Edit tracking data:
_ _ _ _ _

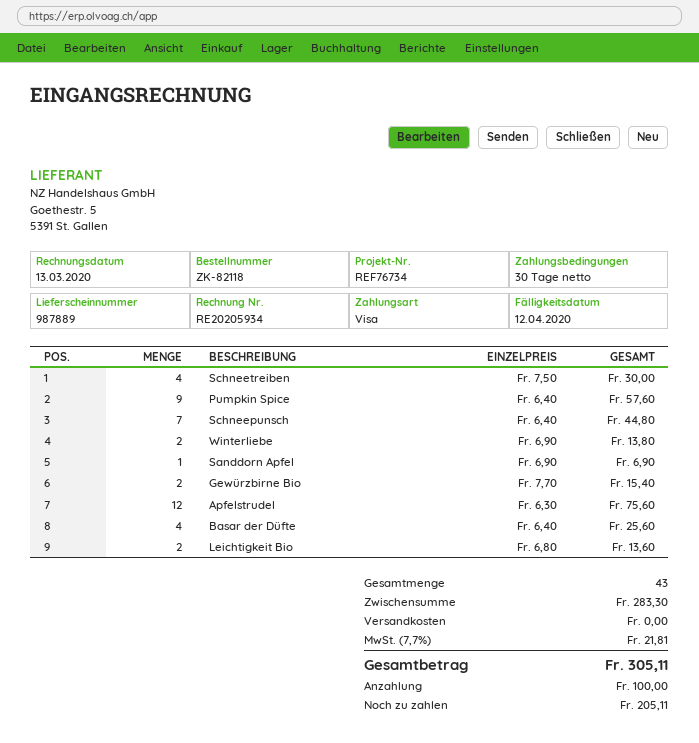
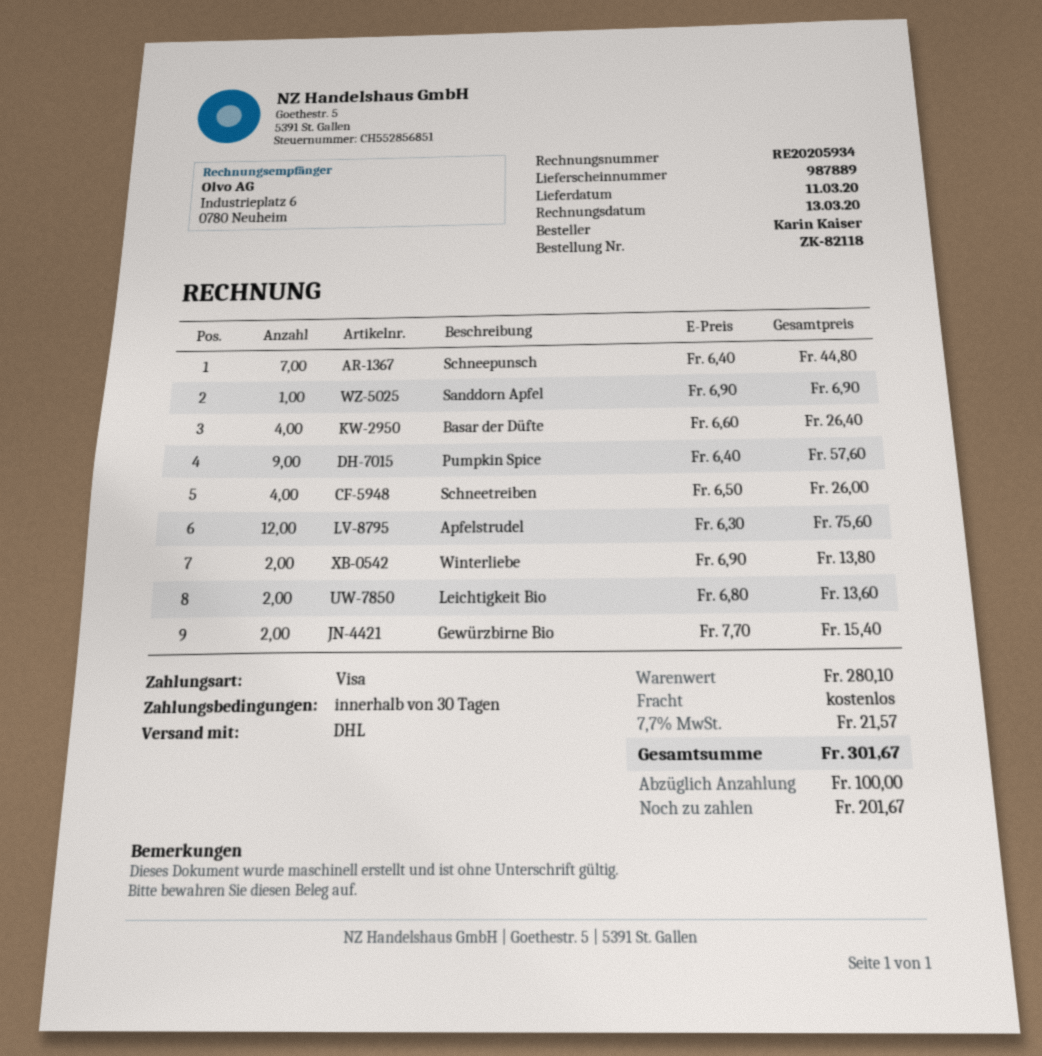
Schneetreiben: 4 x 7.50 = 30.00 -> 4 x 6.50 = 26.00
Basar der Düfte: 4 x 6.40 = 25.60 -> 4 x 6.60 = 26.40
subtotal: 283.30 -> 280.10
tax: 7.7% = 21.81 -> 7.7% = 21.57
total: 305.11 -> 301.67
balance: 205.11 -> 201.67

_ _ _ _ _

Repeat, exactly and in full, every entry in the data, but not the pictures.

▸ Reply:
Schneetreiben: 4 x 7.50 = 30.00 -> 4 x 6.50 = 26.00
Basar der Düfte: 4 x 6.40 = 25.60 -> 4 x 6.60 = 26.40
subtotal: 283.30 -> 280.10
tax: 7.7% = 21.81 -> 7.7% = 21.57
total: 305.11 -> 301.67
balance: 205.11 -> 201.67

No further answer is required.